Hematoma é a complicação pós-operatória mais frequente em ritidoplastia, podendo ser encontrada em até 8% dos pacientes. Sua ocorrência prejudica a recuperação pós-operatória, pois está associada a mais edema, equimose e, em alguns casos, a isquemia, infecção e necrose da área operada. O uso de drenos, a aplicação colas teciduais, a infiltração tumescente e a dissecção com auxílio de instrumentos ultrassônicos não se provaram absolutamente eficazes na contenção dos hematomas. Por outro lado, trabalhos que mostram um índice nulo desta intercorrência o fazem baseados em controle de variáveis clínicas por vezes de difícil reprodução universal. Seroma, um problema também bastante prevalente em outras áreas da cirurgia plástica, especialmente na abdominoplastia, encontrou uma solução eficaz e tecnicamente acessível aos cirurgiões. São os pontos de adesão internos, concebidos por Baroudi, que levam ao fechamento quase total da área descolada, evitando, assim, eventuais coleções líquidas.
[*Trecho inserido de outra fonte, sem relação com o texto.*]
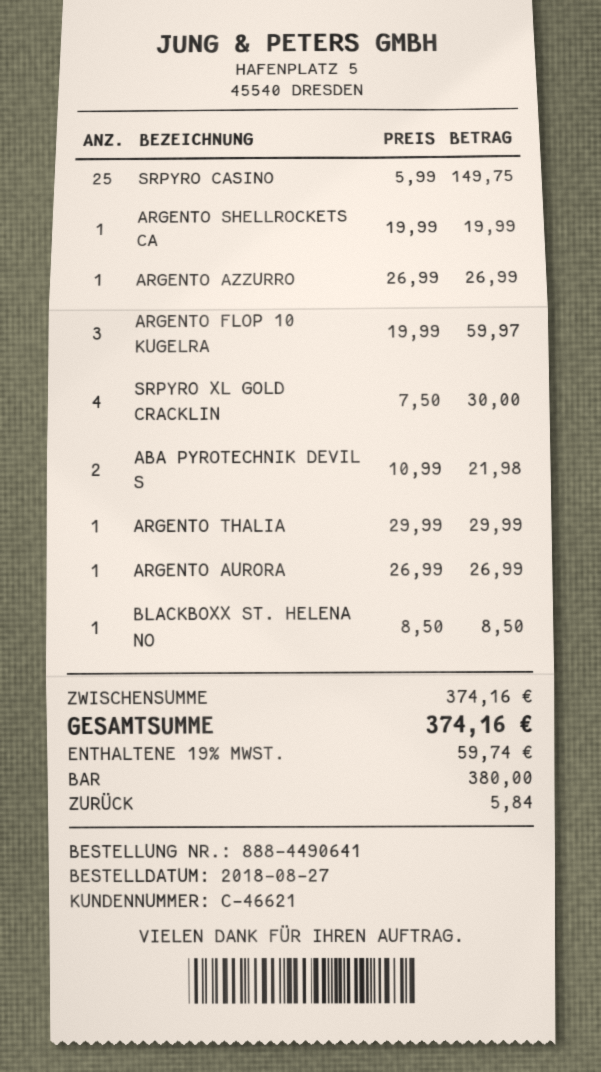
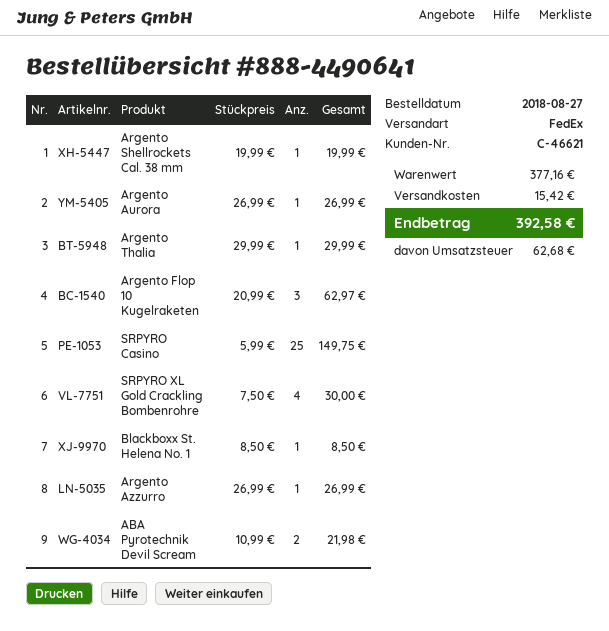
ARGENTO FLOP 10 KUGELRA: 3 x 19.99 = 59.97 -> 3 x 20.99 = 62.97
subtotal: 374.16 -> 377.16
shipping: none -> 15.42
tax: 59.74 -> 62.68
total: 374.16 -> 392.58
Em ritidoplastias, o uso destes pontos internos é dificultado pela dinâmica da tração dos retalhos e pela sua inadequada acomodação sob a pele. Já pontos externos nestas cirurgias foram descritos por Pontes, com o objetivo de estabilização do retalho.


OBJETIVO

Baseado neste princípio de fechamento mecânico e compulsório das áreas trabalhadas, como nas abdominoplastias, os autores desenvolveram uma tática cirúrgica na qual uma rede hemostática de pontos contínuos e transfixantes da pele é confeccionada de modo a obter-se uma oclusão quase total do espaço operado.


MÉTODO

Este é um estudo clínico realizado entre julho de 2009 e setembro de 2011. Durante este período, 366 pacientes consecutivos com indicação de ritidoplastia foram operados pela mesma equipe cirúrgica no mesmo hospital privado. Todos os pacientes foram documentados fotograficamente no pré e no pós-operatório. Os pacientes foram divididos em 2 grupos. O grupo A incluiu os primeiros 120 pacientes do estudo, operados entre julho de 2009 a março de 2010. Estes pacientes foram considerados controle e não foram submetidos à tática proposta. A coleta de dados neste grupo foi retrospectiva. O grupo B foi composto pelos demais 246 pacientes, em que a cirurgia foi realizada com a tática, entre abril de 2010 e setembro de 2011. A obtenção de dados deste grupo se deu de maneira prospectiva. Todos os pacientes foram observados quanto à ocorrência de hematoma, isquemia e necrose nos primeiros 3 dias de pós-operatório. Todos os pacientes forneceram consentimento informado. Técnica cirúrgica e tática proposta: A anestesia aplicada foi local sob sedação. A técnica cirúrgica foi executada conforme previamente descrita. Realizou-se a ritidoplastia de terço médio com incisão precapilar com cicatriz estendida retroauricular. Após a tração e fixação do retalho dermogorduroso do lado direito, e aproveitando a posição da cabeça lateralizada para a esquerda, inicia-se a confecção da rede hemostática. Esta rede é realizada com pontos contínuos que objetivam o fechamento compulsório do espaço virtual gerado na dissecção da pele no terço médio e no pescoço. O fio utilizado é o mononylon 4-0 com agulha triangular de 30 mm. O SMAS-platisma é englobado em cada passagem da agulha, determinando o seu contato com a pele e o subsequente fechamento do espaço. Os pacientes permanecem internados por 48 horas, rotineiramente. Durante este período, mantém-se um curativo oclusivo (enfaixamento leve), com uma troca em 24 horas. Duas a três horas antes da alta, no segundo dia pós-operatório, o curativo e a rede hemostática são removidos. Como em pontos simples de pele, cada alça da rede é cortada e retirada individualmente.


RESULTADOS

A idade média dos pacientes no grupo A foi 55,4 anos (variando de 33 a 77), enquanto no grupo B, 54,1 anos (de 34 a 75). A maior parte dos pacientes operados foi do sexo feminino: 109 (90,8%) no grupo A e 229 (93,1%) no grupo B. A maior parte dos pacientes não era fumante, nem hipertensa e realizaram a cirurgia pela primeira vez. No grupo A, 17 (14,1%) pacientes desenvolveram hematomas nas primeiras 72 horas. Já no grupo B, em que a rede hemostática foi usada, nenhum paciente desenvolveu esta complicação e esta diferença foi estatisticamente significativa.


CONCLUSÃO

A rede hemostática é método eficaz na prevenção dos hematomas precoces em ritidoplastias. Esta tática cirúrgica não levou a aumento significativo de isquemia e necrose.